If pharmacologic intervention is needed, the drug of choice is the SSRI antidepressants like the Celexa, Zoloft, Paxil, Lexapro, Effexor or Cymbalta. Individual considerations will be taken for different patients. For example, the elderly can have the Paxil or Zoloft instead of the TCAs, as it has short half-lives and can be withdrawn quickly; TCAs should not be prescribed for patient who had recent acute myocardial infarction, Cymbalta or Effexor should only be 50% for patients with hepatic impairment. Reminding the patient that the full effect takes 3-4 weeks before a visible change can happen. The patient will have to be on the trial medication for 6-8 weeks to measure the progress. Next, confirming that patient is taking correctly or as prescribed is needed before concluding that it is ineffective. These antidepressant therapy is usually continued for 6 months to one year or up to 5 years if needed, since there is a risk of depression recurrence. Remind the patient that the medication needs to be tapered off and not just stopped abruptly. Finally, the MAO inhibitors could only be prescribed by a psychiatrist patient education in case patient would ask for this drug (Collins-Bride, Saxe, Duderstadt & Kaplan, 2017).

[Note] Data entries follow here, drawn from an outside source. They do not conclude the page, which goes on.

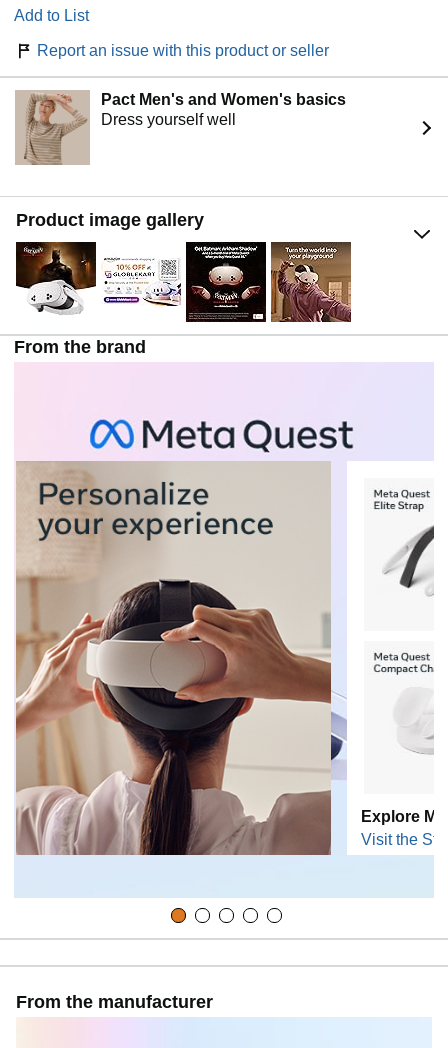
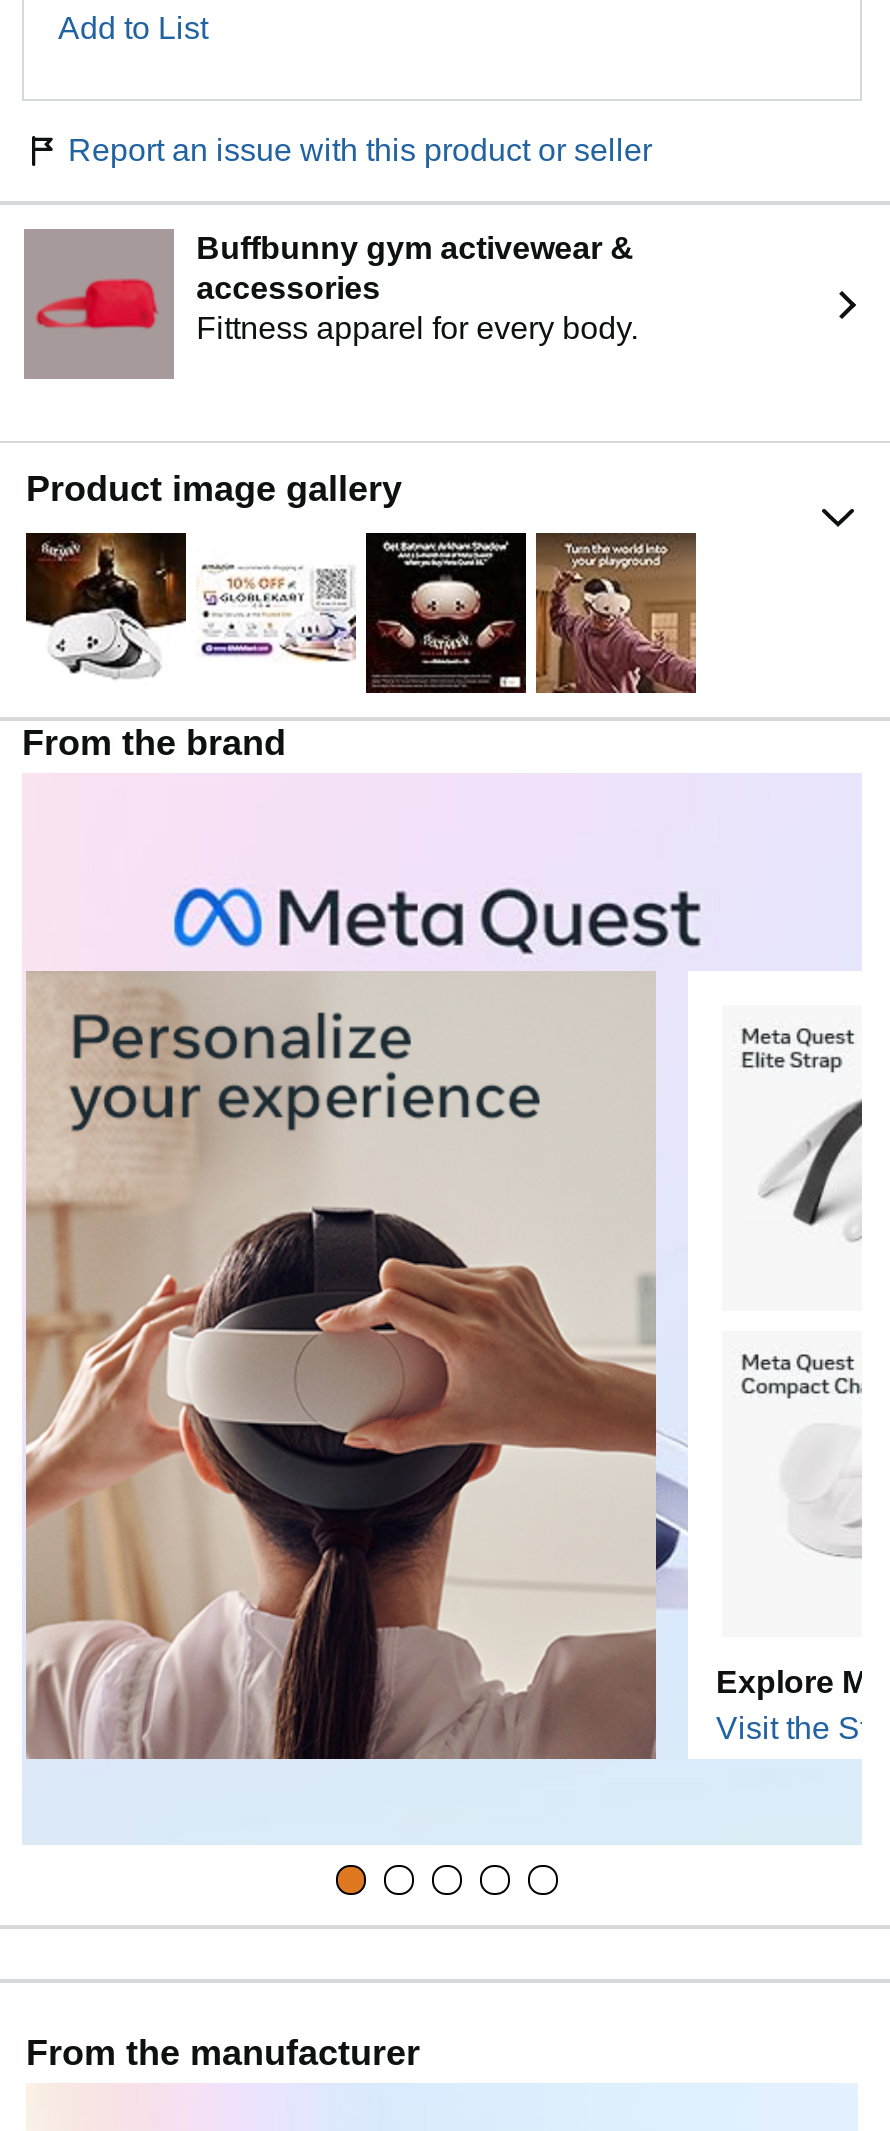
- [image]
- Pact Men's and Women's basics
- Dress yourself well
+ [image]
+ Buffbunny gym activewear &
+ accessories
+ Fittness apparel for every body.
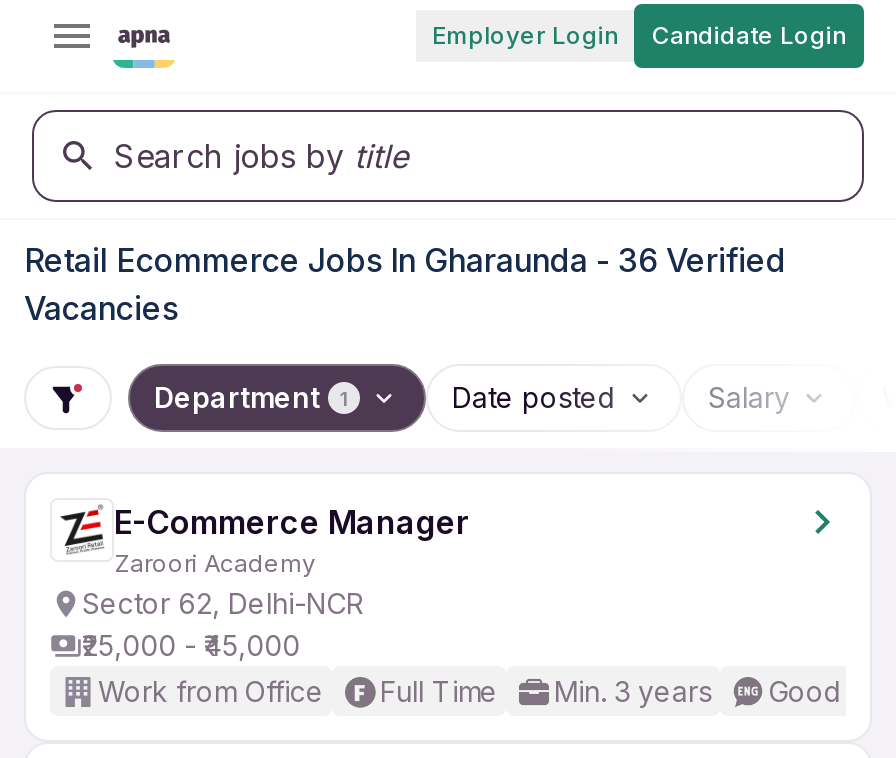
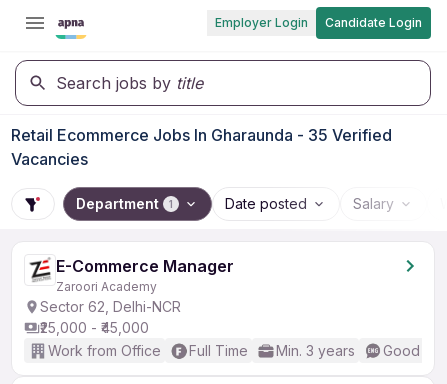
- Retail Ecommerce Jobs In Gharaunda - 36 Verified
+ Retail Ecommerce Jobs In Gharaunda - 35 Verified
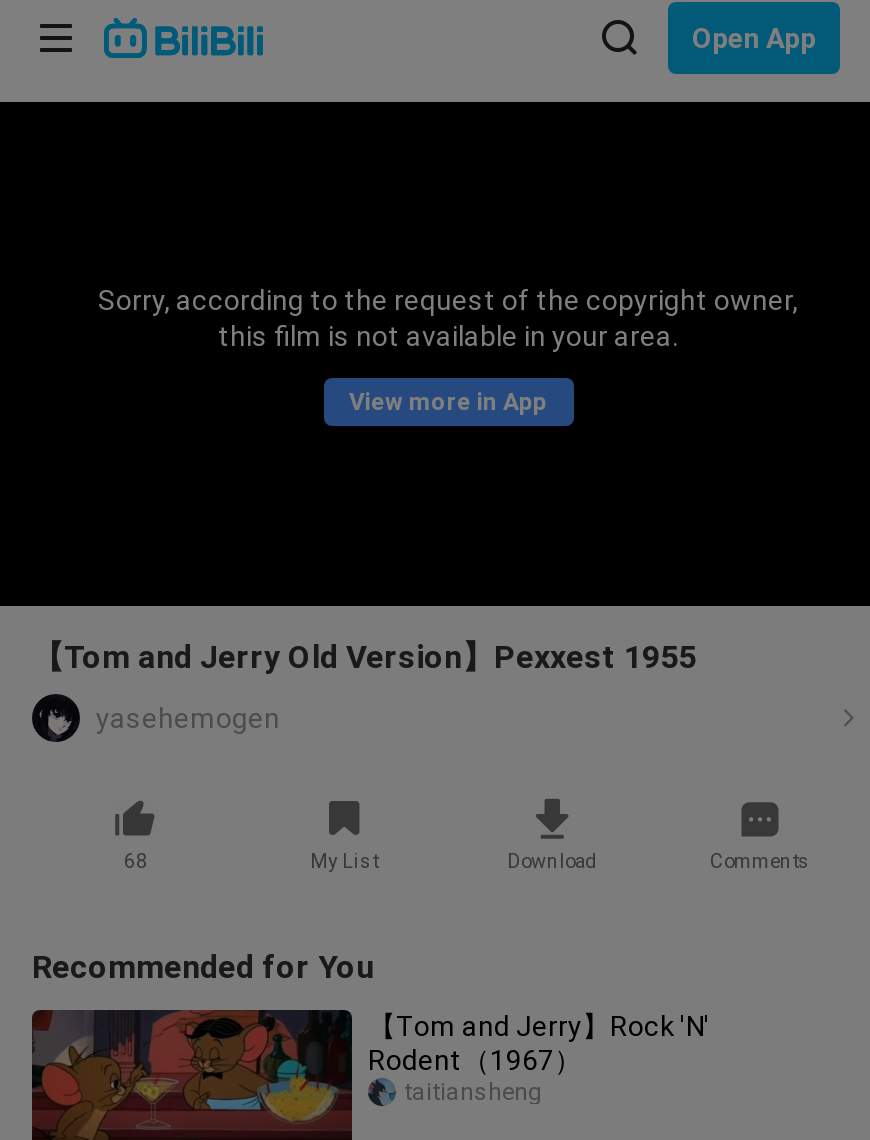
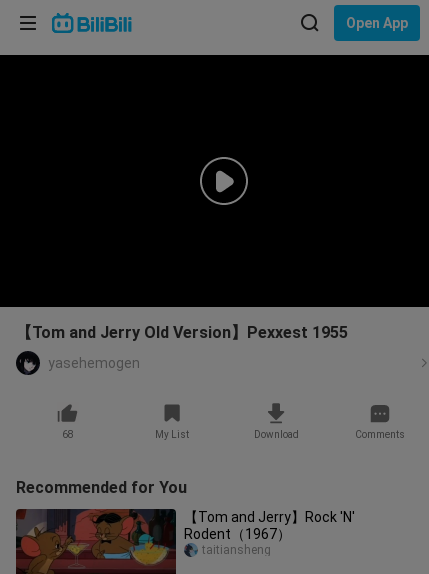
- Sorry, according to the request of the copyright owner,
- this film is not available in your area.
- View more in App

In conclusion, the follow-up in 1-2 weeks is necessary to assess the status, drug effectiveness, and adverse reactions. Patients tend to become suicidal after the depression as they have more energy to carry out the idea. Thus, every visit means assessing the patient for suicidality. Then, increase to 2-4 weeks after checking the progress. If with positive change, a monthly visit is appropriate. However, if suicidal or homicidal behavior is strong, immediate psychiatrist referral for possible emergency admission is needed. Co-management or physician consult is needed for continuing psychotherapy. And, if patient fails to respond to the prescribed antidepressant for 1-2 months, a psychiatrist should be consulted (Ferri, 2018).
References:
Cash, J. C. & Glass, C.A. (2017). Family practice guidelines. (4th ed.). New York, NY: Springer Publishing Company.
Collins-Bride, G.M., Saxe, J.M., Duderstadt, K.G., & Kaplan, R. (2017). Clinical guidelines for advance practice nursing (3rd ed.). Burlington, MA: Jones & Bartlett Learning.
Connor, E., Gaynes, B. N., Burda, B. U., Soh, C., & Whitlock, E. P. (2013). Screening for and treatment of suicide risk relevant to primary care: A systematic review for the U.S. Preventive Services Task Force. Annals of Internal Medicine, 158(10), 741-754. doi:10.7326/0003-4819-158-10-201305210-00642
Dunphy, L. M., Winland-Brown, J. E., Porter, B. O., & Thomas, D. J. (2015). In Primary care: The art and science of advanced practice nursing (4th ed., pp. 313-318). Philadelphia, PA: F.A. Davis Company.
Ferri, F. (2018). 2018 Ferri’s clinical advisor. Philadelphia, PA: Elsevier.